ABSTRACT Recent studies have demonstrated that post-transcriptional mRNA modifications can regulate gene expression, with implications for cellular differentiation, development, and cancer. For example, the m6A modification can regulate fundamental aspects of mRNA biology, such as splicing, stability, and translation. In contrast, much less is known about internal 2'-O-methylation (Nm) on mRNA. Now, using genetic models, our data suggest that small nucleolar RNAs (snoRNAs) can guide internal Nm modification of mRNA, via the enzyme fibrillarin (FBL). Our findings also suggest that Nm modification can regulate mRNA levels and protein expression in vivo. In this application, we propose to define the mechanisms that lead to Nm modification of mRNA, and to understand how Nm regulates gene expression. Our long-term goals are to determine how snoRNA-guided modifications of mRNA impact gene expression, cell biology, and organism health. The objective of this proposal is to specifically determine how snoRNA-guided Nm modification regulates the expression of Pxdn mRNA. Our central hypothesis is that Rpl13a snoRNAs guide FBL-mediated Nm modification of Pxdn mRNA, and that the modification increases mRNA abundance but inhibits protein translation. We propose to test our hypothesis with the following Specific Aims: (1) Define the snoRNA(s) and protein components that target Pxdn mRNA for Nm modification; (2) Define how snoRNA-guided modification of Pxdn regulates RNA and protein expression; and (3) Discover the network of snoRNA-guided Nm modifications in cells. Successful completion of these Aims will define, for the first time, how Nm modification of mRNA regulates gene expression. We also expect that our work will define a new role for snoRNAs in the modification of mRNA. As such, this work will open new avenues in the study of both RNA modifications and snoRNA biology.

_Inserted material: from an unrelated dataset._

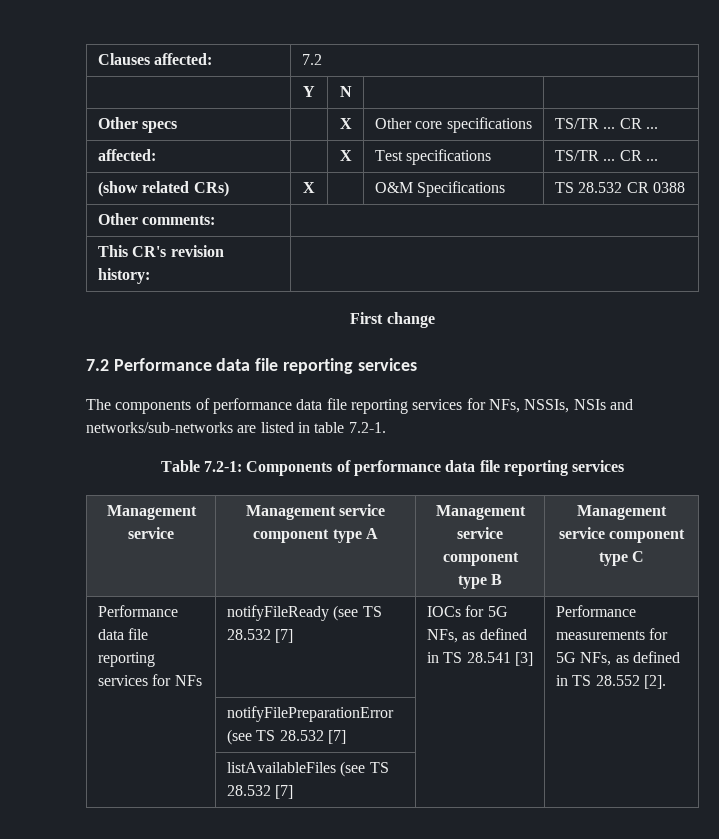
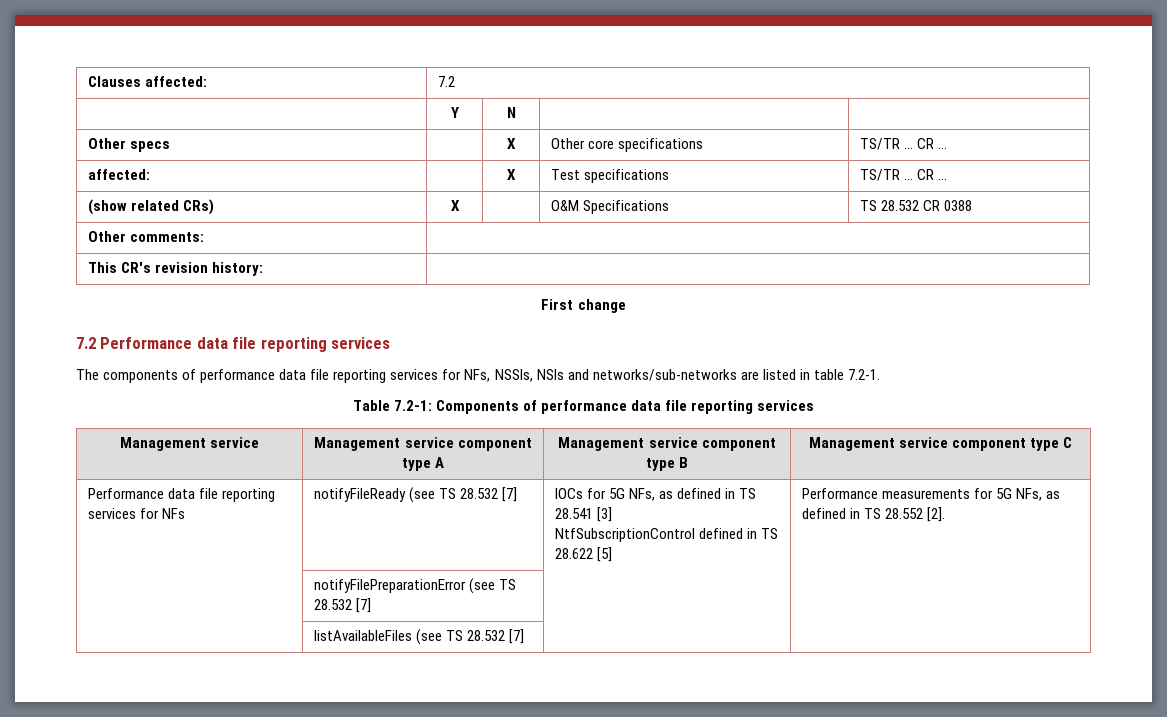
- Performance data file reporting services for NFs | notifyFileReady (see TS 28.532 [7] | IOCs for 5G NFs, as defined in TS 28.541 [3] | Performance measurements for 5G NFs, as defined in TS 28.552 [2].
+ Performance data file reporting services for NFs | notifyFileReady (see TS 28.532 [7] | IOCs for 5G NFs, as defined in TS 28.541 [3]
+ NtfSubscriptionControl defined in TS 28.622 [5] | Performance measurements for 5G NFs, as defined in TS 28.552 [2].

抽象的最近的研究表明，转录后 mRNA 修饰可以调节基因表达，对细胞分化、发育和癌症具有影响。例如，m6A 修饰可以调节 mRNA 生物学的基本方面，例如剪接、稳定性和翻译。相比之下就少了很多已知 mRNA 上的内部 2'-O-甲基化 (Nm)。现在，使用遗传模型，我们的数据表明，小核仁 RNA (snoRNA) 可以通过纤维蛋白 (FBL) 酶引导 mRNA 的内部 Nm 修饰。我们的研究结果还表明，Nm 修饰可以调节体内 mRNA 水平和蛋白质表达。在这个应用中，我们建议定义导致 mRNA Nm 修饰的机制，并了解 Nm 如何调节基因表达。我们的长期目标是确定 snoRNA 引导的修饰如何 mRNA 影响基因表达、细胞生物学和生物体健康。该提案的目的是具体确定 snoRNA 引导的 Nm 修饰如何调节 Pxdn mRNA 的表达。我们的中心假设 Rpl13a snoRNA 指导 FBL 介导的 Pxdn mRNA 的 Nm 修饰，并且该修饰增加 mRNA 丰度，但抑制蛋白质翻译。我们建议用以下方法来检验我们的假设具体目标： (1) 定义针对 Pxdn mRNA 进行 Nm 修饰的 snoRNA 和蛋白质成分； (2) 定义snoRNA引导的Pxdn修饰如何调节RNA和蛋白表达； (3) 发现细胞中 snoRNA 引导的 Nm 修饰网络。成功完成这些目标将定义，首次研究mRNA的Nm修饰如何调控基因表达。我们还希望我们的工作能够定义 snoRNA 在 mRNA 修饰中的新作用。因此，这项工作将为研究开辟新途径 RNA 修饰和 snoRNA 生物学。